What you need to do: Filter the listing below down to the lines with the word "underline" and copy those.

Records to process:
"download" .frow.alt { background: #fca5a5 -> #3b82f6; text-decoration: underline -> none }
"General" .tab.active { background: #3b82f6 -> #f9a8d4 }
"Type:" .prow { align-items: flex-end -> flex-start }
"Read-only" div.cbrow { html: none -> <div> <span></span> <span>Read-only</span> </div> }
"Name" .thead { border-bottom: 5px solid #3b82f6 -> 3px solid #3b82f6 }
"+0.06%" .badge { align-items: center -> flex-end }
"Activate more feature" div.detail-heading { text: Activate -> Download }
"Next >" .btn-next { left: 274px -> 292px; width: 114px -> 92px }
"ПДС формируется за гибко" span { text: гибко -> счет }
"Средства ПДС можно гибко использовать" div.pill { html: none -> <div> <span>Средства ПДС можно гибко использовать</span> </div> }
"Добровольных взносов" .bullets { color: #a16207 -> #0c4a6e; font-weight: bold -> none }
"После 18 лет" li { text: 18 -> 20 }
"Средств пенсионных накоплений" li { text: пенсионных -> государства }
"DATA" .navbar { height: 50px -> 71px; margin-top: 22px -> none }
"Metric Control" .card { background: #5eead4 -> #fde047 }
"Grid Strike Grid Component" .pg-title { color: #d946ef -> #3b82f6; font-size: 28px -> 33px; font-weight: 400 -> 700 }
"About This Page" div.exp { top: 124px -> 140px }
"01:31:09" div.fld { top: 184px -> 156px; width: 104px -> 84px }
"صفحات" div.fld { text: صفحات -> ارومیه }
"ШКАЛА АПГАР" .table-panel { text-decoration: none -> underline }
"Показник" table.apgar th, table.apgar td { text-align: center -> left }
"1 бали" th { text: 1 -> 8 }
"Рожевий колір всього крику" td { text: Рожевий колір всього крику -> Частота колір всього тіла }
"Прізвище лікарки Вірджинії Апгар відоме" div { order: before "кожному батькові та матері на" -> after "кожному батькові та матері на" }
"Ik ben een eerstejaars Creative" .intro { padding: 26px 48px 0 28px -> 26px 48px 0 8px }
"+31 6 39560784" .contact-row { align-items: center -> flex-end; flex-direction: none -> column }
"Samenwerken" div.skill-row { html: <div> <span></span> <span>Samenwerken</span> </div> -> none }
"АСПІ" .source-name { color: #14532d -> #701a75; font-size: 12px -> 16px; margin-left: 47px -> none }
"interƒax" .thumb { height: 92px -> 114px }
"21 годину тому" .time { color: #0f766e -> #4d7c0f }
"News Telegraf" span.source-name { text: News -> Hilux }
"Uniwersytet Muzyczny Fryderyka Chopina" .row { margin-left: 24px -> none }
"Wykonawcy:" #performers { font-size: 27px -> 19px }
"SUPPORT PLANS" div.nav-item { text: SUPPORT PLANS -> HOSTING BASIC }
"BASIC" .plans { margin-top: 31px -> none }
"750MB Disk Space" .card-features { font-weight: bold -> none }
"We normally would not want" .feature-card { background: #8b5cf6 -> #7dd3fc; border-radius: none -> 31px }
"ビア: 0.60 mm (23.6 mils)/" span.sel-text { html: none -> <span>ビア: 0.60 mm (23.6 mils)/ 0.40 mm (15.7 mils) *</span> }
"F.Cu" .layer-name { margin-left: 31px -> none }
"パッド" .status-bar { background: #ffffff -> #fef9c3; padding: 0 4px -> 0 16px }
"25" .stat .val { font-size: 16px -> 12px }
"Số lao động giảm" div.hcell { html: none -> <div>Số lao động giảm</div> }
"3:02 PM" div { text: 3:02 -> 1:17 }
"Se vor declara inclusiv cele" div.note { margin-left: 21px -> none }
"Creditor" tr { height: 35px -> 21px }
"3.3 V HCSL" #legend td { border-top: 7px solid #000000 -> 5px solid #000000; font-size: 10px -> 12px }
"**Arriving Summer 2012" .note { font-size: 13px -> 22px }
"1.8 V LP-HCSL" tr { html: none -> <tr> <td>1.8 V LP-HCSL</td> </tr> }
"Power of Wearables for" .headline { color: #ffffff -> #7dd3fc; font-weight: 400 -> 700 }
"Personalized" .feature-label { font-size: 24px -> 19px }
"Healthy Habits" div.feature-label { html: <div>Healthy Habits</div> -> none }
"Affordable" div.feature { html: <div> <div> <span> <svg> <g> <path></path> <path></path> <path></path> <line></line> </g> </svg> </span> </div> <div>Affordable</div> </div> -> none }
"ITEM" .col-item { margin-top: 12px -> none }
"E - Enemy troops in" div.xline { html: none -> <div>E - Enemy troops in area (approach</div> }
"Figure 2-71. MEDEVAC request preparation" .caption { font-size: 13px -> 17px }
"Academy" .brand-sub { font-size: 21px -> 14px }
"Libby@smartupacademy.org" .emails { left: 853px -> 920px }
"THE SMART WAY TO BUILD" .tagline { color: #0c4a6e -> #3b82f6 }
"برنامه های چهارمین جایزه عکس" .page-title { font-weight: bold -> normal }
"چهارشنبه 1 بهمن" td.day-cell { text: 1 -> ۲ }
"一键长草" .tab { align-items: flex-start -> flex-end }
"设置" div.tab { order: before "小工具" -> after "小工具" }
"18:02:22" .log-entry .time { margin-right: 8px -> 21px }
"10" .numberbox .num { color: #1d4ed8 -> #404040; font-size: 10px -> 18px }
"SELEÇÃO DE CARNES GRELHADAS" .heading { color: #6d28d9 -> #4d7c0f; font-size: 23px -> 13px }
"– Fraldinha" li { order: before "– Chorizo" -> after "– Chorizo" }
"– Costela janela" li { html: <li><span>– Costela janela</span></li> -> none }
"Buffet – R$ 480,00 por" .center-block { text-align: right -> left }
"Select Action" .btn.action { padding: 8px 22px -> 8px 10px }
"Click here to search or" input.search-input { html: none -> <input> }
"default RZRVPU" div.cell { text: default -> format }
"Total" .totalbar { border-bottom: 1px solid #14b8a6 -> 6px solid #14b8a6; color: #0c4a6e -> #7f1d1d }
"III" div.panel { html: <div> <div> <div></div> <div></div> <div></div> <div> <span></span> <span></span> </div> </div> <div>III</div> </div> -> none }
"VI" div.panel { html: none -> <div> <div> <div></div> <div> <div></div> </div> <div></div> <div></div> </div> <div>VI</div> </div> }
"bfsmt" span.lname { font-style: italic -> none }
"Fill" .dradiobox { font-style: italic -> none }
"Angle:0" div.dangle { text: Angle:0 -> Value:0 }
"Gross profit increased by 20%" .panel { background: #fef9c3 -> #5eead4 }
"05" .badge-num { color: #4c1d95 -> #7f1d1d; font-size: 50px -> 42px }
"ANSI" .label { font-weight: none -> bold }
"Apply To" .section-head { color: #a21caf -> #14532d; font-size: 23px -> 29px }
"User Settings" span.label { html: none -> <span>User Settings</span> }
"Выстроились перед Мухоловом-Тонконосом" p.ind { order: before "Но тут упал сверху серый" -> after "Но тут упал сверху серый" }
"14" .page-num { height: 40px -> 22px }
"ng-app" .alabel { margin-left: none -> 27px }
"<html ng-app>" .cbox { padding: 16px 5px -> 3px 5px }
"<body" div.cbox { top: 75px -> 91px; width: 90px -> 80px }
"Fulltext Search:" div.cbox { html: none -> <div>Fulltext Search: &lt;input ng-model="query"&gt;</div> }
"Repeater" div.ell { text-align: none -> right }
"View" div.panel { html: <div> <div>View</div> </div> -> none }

Reply to the task:
"download" .frow.alt { background: #fca5a5 -> #3b82f6; text-decoration: underline -> none }
"ШКАЛА АПГАР" .table-panel { text-decoration: none -> underline }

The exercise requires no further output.